SOCIAL SECURITY JUSTICE: OUR WEBSITE

Wednesday, October 3, 2018

HOW MUCH WILL MY SSDI CHECK BE?

Social Security disability benefits are unique to the individual.  The amount of your monthly benefit depends on your age, how long you have worked and how much you have earned.

The maximum SSDI benefit can be over $2,700 per month.  That would be for an individual with many years of high earnings.

The average SSDI check in 2018 is around $1,170 per month.

SSDI benefits are not "means tested."  Benefits are not reduced because you have other income, property, savings, etc.  

Supplemental Security Income (SSI) is a totally different program and its maximum benefit is $750 per month.  That amount can be reduced based on household income, living arrangements and other factors because SSI is for low income individuals or families.

Social Security no longer mails estimates of benefits, as they once did.  However, you can call your local Social Security office and ask about your estimated monthly benefit in case of disability.

Keep in mind that SSDI beneficiaries also get Medicare insurance, which is a valuable benefit.  (SSI recipients get Medicaid).

 

Sunday, September 23, 2018

TRYING TO GET DISABILITY BENEFITS? WHAT LEGAL HELP WILL YOU NEED?

A small percentage of claimants who have catastrophic or life-threatening illness may get Social Security disability benefits pretty easily.  Most people, however, will be denied and will require legal assistance to be approved.

What Kind of Legal Help Will You Need?

1.  THE APPLICATION.  Most claimants apply on their own.  But the denial rate on these applications is almost 80 percent.  Again, unless you have a catastrophic or fatal disease, the odds are you will be denied, especially if you are under age 50.  Using an experienced attorney-advocate to file the application doesn't guarantee approval but it will eliminate many of the common mistakes that bring about denials.

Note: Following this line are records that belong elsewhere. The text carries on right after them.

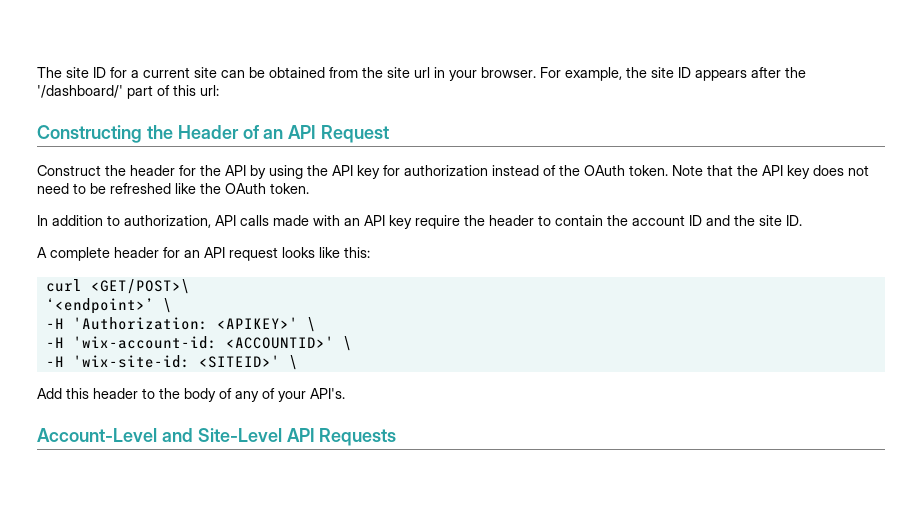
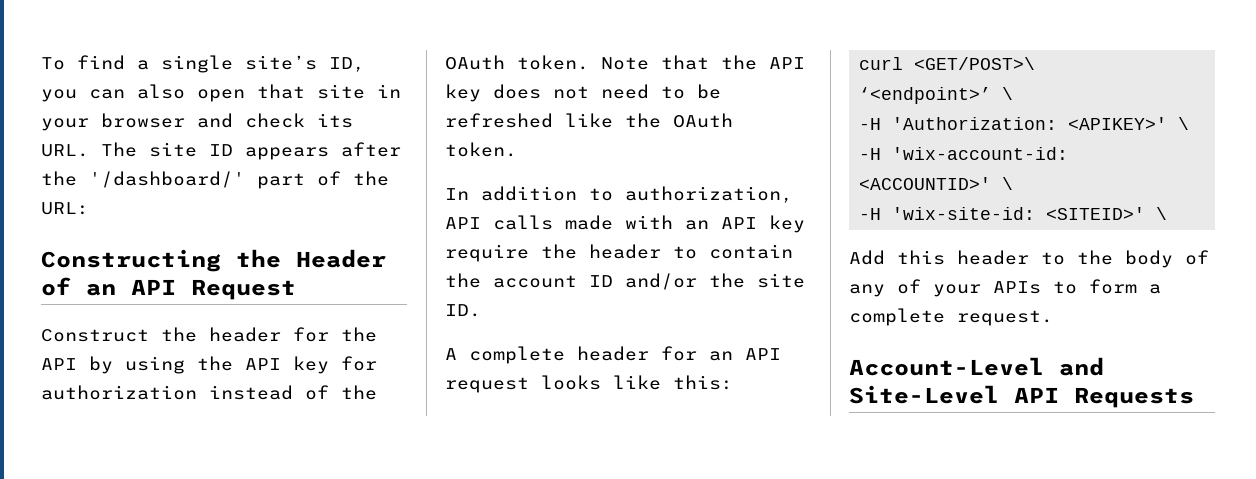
- The site ID for a current site can be obtained from the site url in your browser. For example, the site ID appears after the '/dashboard/' part of this url:
+ To find a single site’s ID, you can also open that site in your browser and check its URL. The site ID appears after the '/dashboard/' part of the URL:
- In addition to authorization, API calls made with an API key require the header to contain the account ID and the site ID.
+ In addition to authorization, API calls made with an API key require the header to contain the account ID and/or the site ID.
- Add this header to the body of any of your API's.
+ Add this header to the body of any of your APIs to form a complete request.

2.  THE APPEAL.  Most people who finally get approved for Social Security disability benefits will do so after they file an appeal.  They will go to a hearing before an administrative law judge (ALJ).  These individuals need help in gathering evidence that meets the government's standards.  They will also require assistance in presenting their case effectively to the judge. While representation is not required, it is your best chance at having a favorable resolution to your case.  This hearing is to resolve a dispute with the US Government, who says that you are not disabled.  The burden of proving that you are disabled rests upon you.  You get a one-time chance at the hearing.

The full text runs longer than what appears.